## Task input:
######
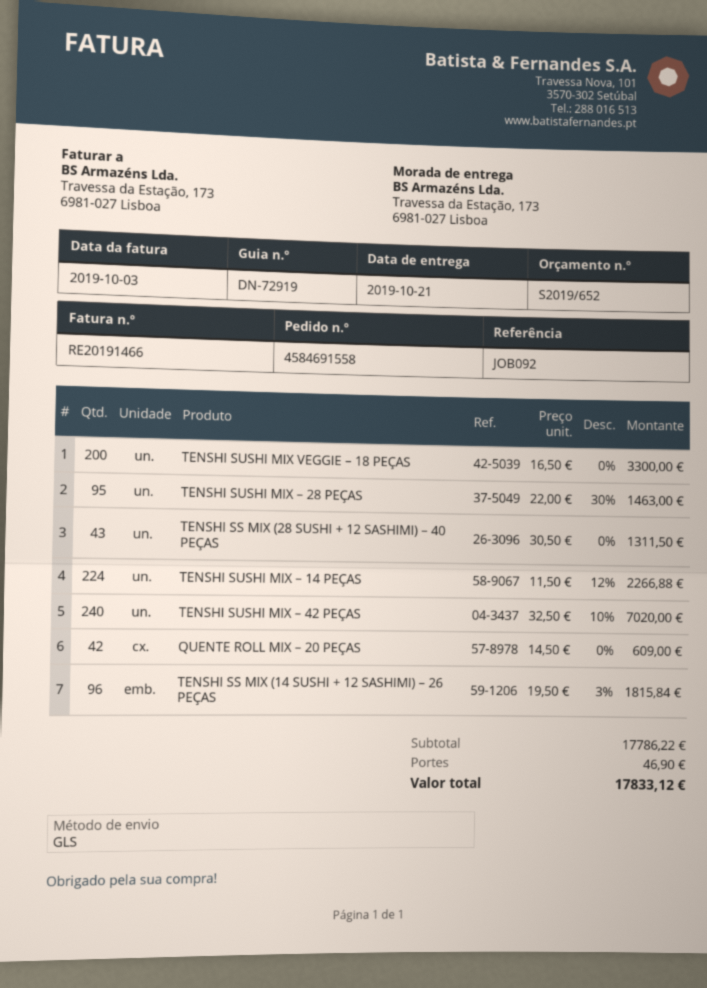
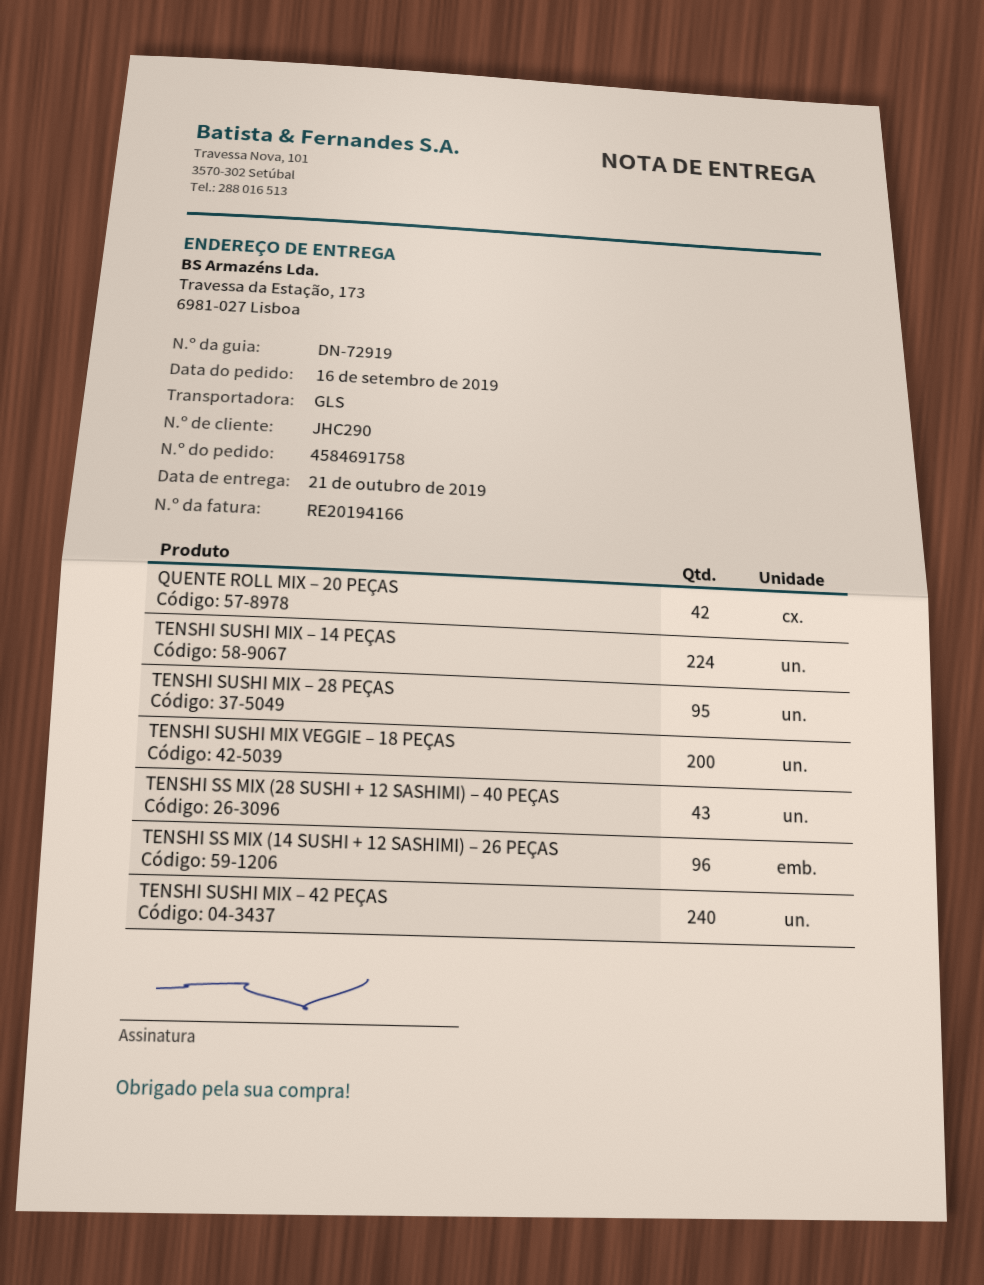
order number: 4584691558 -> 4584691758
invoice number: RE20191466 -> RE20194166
######
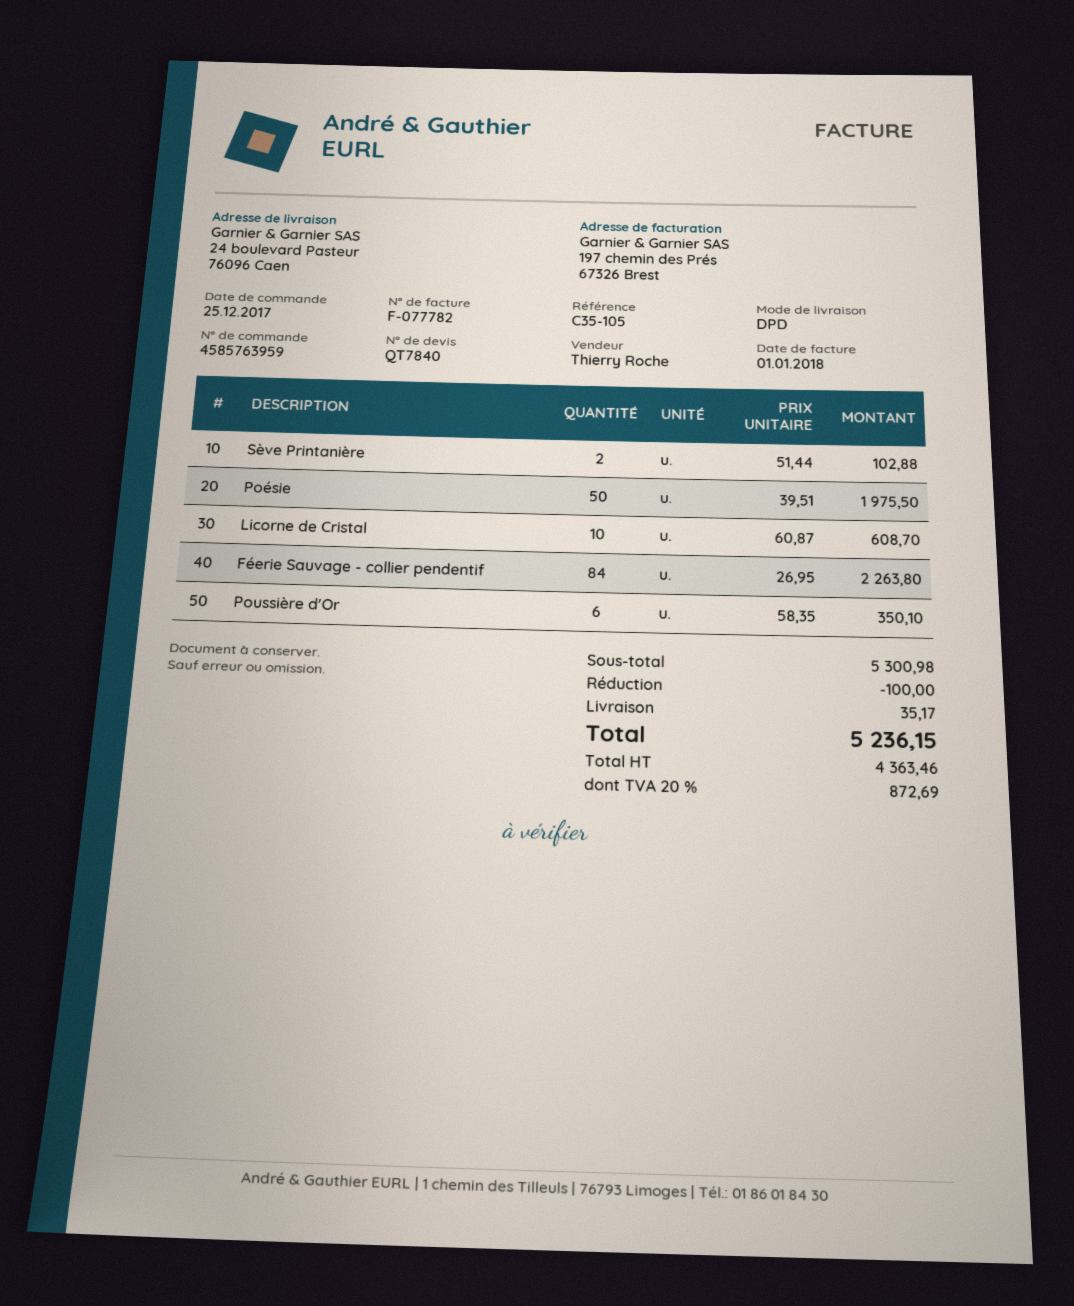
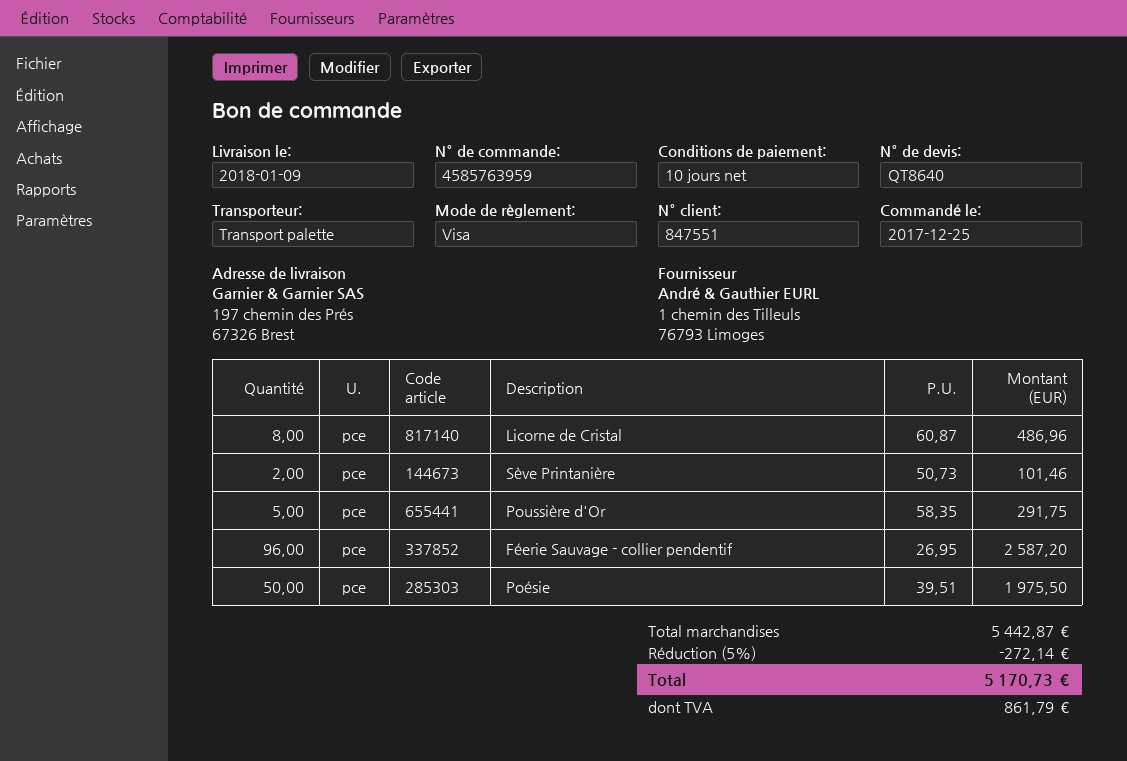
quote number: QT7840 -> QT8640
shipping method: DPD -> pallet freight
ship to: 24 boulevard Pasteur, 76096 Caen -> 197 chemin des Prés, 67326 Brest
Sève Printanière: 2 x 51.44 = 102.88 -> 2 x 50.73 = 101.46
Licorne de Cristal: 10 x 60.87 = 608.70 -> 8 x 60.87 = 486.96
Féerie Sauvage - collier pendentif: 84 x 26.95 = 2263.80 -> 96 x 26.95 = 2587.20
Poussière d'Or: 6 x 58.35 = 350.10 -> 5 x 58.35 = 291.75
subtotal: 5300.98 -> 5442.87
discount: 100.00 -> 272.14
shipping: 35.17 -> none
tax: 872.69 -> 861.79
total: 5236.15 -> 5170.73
######
## Task brief:
Retype only this portion of the data above: the line containing "quote number: QT7840 -> QT8640", the line containing "total: 5236.15 -> 5170.73", and all lines between them, exactly.

## Reply:
quote number: QT7840 -> QT8640
shipping method: DPD -> pallet freight
ship to: 24 boulevard Pasteur, 76096 Caen -> 197 chemin des Prés, 67326 Brest
Sève Printanière: 2 x 51.44 = 102.88 -> 2 x 50.73 = 101.46
Licorne de Cristal: 10 x 60.87 = 608.70 -> 8 x 60.87 = 486.96
Féerie Sauvage - collier pendentif: 84 x 26.95 = 2263.80 -> 96 x 26.95 = 2587.20
Poussière d'Or: 6 x 58.35 = 350.10 -> 5 x 58.35 = 291.75
subtotal: 5300.98 -> 5442.87
discount: 100.00 -> 272.14
shipping: 35.17 -> none
tax: 872.69 -> 861.79
total: 5236.15 -> 5170.73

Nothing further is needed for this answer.